Exercise requirements:
What are the lines from the one containing "total: 2691.26 -> 2846.19" through the last line of the records below? Return them exactly, leaving out pictures.

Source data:
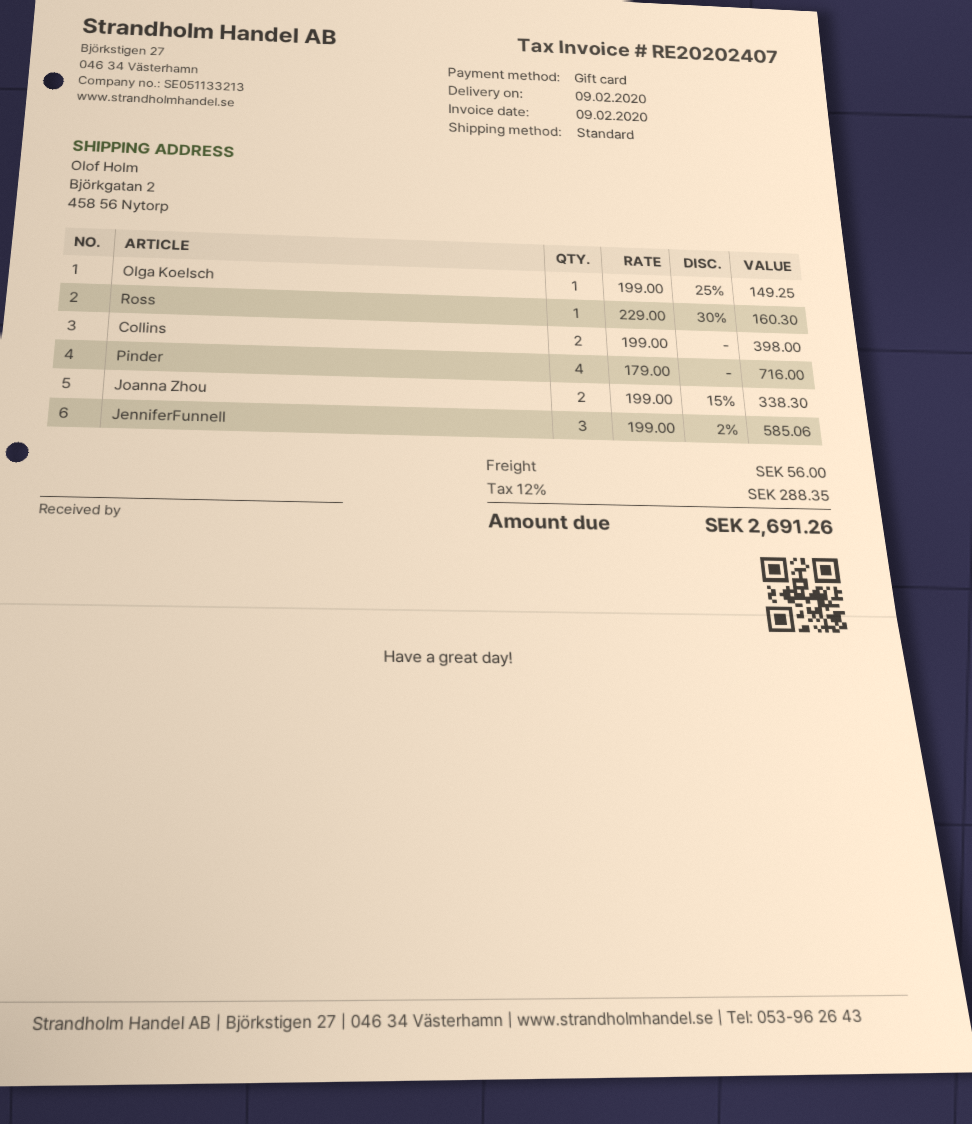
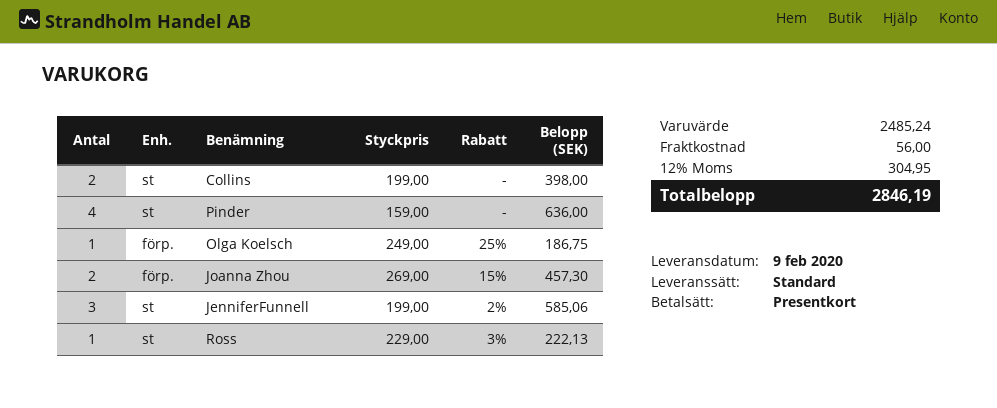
Olga Koelsch: 1 x 199.00 - 25% = 149.25 -> 1 x 249.00 - 25% = 186.75
Ross: 1 x 229.00 - 30% = 160.30 -> 1 x 229.00 - 3% = 222.13
Pinder: 4 x 179.00 = 716.00 -> 4 x 159.00 = 636.00
Joanna Zhou: 2 x 199.00 - 15% = 338.30 -> 2 x 269.00 - 15% = 457.30
tax: 12% = 288.35 -> 12% = 304.95
total: 2691.26 -> 2846.19

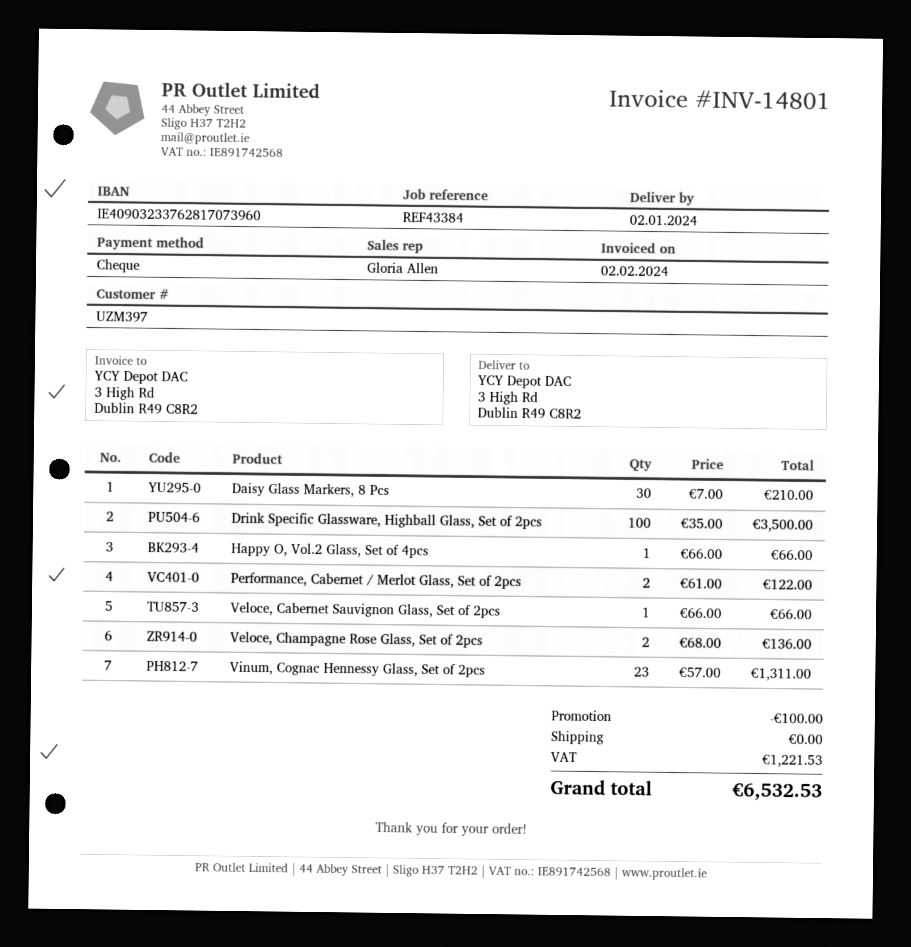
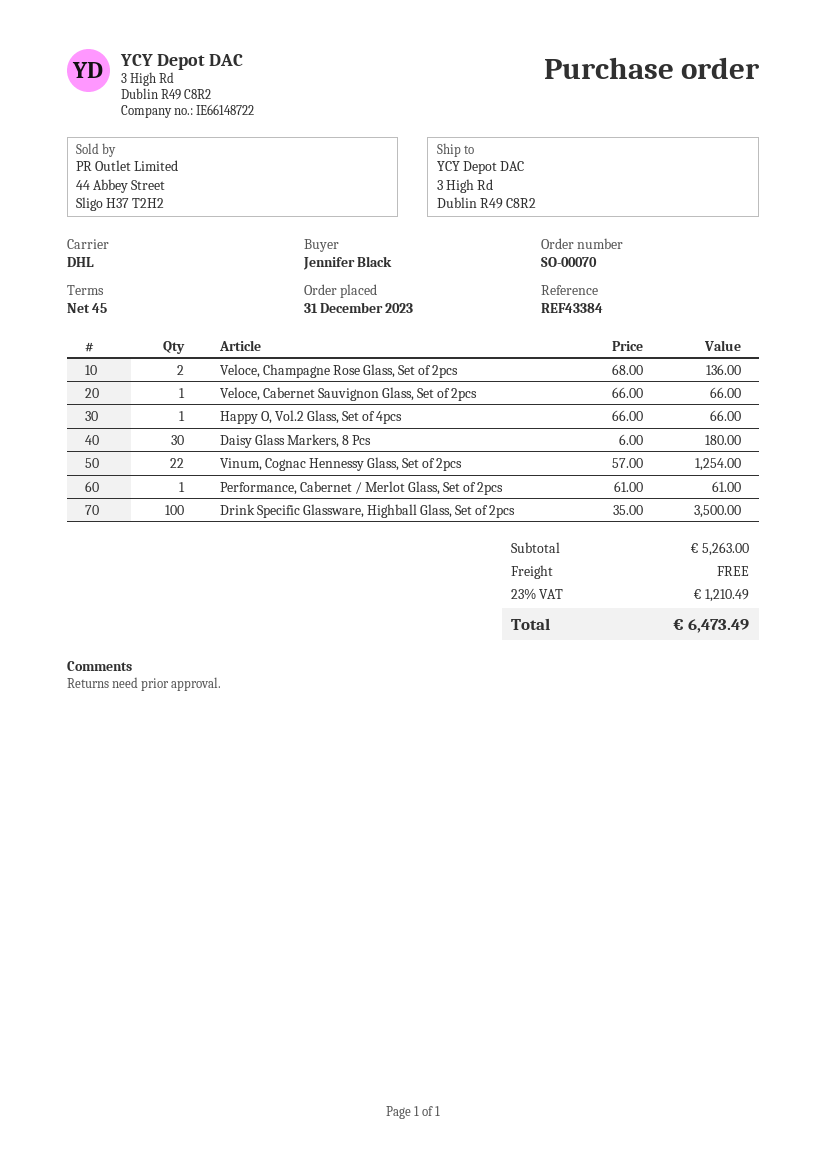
Daisy Glass Markers, 8 Pcs: 30 x 7.00 = 210.00 -> 30 x 6.00 = 180.00
Performance, Cabernet / Merlot Glass, Set of 2pcs: 2 x 61.00 = 122.00 -> 1 x 61.00 = 61.00
Vinum, Cognac Hennessy Glass, Set of 2pcs: 23 x 57.00 = 1311.00 -> 22 x 57.00 = 1254.00
discount: 100.00 -> none
tax: 1221.53 -> 1210.49
total: 6532.53 -> 6473.49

Exercise solution:
total: 2691.26 -> 2846.19

Daisy Glass Markers, 8 Pcs: 30 x 7.00 = 210.00 -> 30 x 6.00 = 180.00
Performance, Cabernet / Merlot Glass, Set of 2pcs: 2 x 61.00 = 122.00 -> 1 x 61.00 = 61.00
Vinum, Cognac Hennessy Glass, Set of 2pcs: 23 x 57.00 = 1311.00 -> 22 x 57.00 = 1254.00
discount: 100.00 -> none
tax: 1221.53 -> 1210.49
total: 6532.53 -> 6473.49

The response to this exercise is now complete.